● Dataset entries:
━━━━━━

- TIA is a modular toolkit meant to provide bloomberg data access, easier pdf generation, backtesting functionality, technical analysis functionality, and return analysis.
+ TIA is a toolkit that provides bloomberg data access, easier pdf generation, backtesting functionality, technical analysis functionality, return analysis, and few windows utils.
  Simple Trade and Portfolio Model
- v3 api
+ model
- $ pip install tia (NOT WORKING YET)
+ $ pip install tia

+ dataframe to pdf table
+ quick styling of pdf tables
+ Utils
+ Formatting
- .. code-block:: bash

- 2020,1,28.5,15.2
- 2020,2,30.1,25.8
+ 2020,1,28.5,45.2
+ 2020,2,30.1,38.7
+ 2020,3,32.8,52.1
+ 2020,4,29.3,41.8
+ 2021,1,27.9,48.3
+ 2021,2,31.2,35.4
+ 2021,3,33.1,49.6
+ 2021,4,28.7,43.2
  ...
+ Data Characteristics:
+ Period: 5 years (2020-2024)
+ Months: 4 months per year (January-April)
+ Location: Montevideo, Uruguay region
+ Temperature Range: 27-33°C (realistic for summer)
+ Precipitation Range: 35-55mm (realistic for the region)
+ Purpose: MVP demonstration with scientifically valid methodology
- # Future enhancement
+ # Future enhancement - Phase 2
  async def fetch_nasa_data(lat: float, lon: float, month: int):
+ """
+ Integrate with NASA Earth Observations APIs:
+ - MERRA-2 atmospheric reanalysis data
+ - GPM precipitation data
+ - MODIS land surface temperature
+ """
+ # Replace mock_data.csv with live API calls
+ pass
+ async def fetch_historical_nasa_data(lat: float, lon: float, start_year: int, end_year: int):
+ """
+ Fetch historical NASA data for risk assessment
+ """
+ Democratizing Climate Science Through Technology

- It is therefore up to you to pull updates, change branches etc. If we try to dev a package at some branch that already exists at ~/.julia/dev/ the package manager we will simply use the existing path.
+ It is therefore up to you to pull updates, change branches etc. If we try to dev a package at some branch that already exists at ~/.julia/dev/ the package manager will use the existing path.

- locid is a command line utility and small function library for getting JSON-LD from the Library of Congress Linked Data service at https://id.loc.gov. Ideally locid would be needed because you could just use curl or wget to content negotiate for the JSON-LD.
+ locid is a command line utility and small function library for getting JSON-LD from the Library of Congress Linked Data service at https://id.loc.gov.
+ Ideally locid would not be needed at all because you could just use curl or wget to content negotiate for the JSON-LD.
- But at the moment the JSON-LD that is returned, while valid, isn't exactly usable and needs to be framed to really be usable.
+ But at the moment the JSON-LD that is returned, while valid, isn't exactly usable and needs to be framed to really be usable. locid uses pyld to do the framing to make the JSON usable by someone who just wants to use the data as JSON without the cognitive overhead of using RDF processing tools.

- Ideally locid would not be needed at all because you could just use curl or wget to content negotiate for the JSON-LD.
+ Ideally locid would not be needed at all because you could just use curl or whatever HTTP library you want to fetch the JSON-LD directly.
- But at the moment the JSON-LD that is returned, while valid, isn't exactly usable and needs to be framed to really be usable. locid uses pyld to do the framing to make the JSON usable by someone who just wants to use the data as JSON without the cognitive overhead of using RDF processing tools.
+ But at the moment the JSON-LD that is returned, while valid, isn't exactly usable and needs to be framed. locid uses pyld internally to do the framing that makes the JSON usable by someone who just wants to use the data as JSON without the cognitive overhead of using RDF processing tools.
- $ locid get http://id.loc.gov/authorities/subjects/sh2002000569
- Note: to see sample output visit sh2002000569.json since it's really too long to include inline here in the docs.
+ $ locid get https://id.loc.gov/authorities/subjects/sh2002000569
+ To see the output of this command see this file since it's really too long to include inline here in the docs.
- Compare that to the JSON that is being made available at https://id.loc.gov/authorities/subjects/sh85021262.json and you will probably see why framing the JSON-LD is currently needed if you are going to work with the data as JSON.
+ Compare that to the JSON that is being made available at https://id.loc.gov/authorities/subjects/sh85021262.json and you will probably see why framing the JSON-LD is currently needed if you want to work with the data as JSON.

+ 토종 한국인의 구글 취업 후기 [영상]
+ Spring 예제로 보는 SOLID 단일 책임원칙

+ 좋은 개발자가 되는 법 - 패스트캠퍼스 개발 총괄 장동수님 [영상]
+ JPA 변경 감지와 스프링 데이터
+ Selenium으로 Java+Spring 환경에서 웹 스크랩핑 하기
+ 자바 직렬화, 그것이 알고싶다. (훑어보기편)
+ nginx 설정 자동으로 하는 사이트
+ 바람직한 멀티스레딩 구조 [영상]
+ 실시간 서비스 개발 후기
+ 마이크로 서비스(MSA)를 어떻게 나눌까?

━━━━━━

● What the exercise asks:
Look over the records above and copy each line that includes the string "without".

● Exercise answer:
+ But at the moment the JSON-LD that is returned, while valid, isn't exactly usable and needs to be framed to really be usable. locid uses pyld to do the framing to make the JSON usable by someone who just wants to use the data as JSON without the cognitive overhead of using RDF processing tools.
- But at the moment the JSON-LD that is returned, while valid, isn't exactly usable and needs to be framed to really be usable. locid uses pyld to do the framing to make the JSON usable by someone who just wants to use the data as JSON without the cognitive overhead of using RDF processing tools.
+ But at the moment the JSON-LD that is returned, while valid, isn't exactly usable and needs to be framed. locid uses pyld internally to do the framing that makes the JSON usable by someone who just wants to use the data as JSON without the cognitive overhead of using RDF processing tools.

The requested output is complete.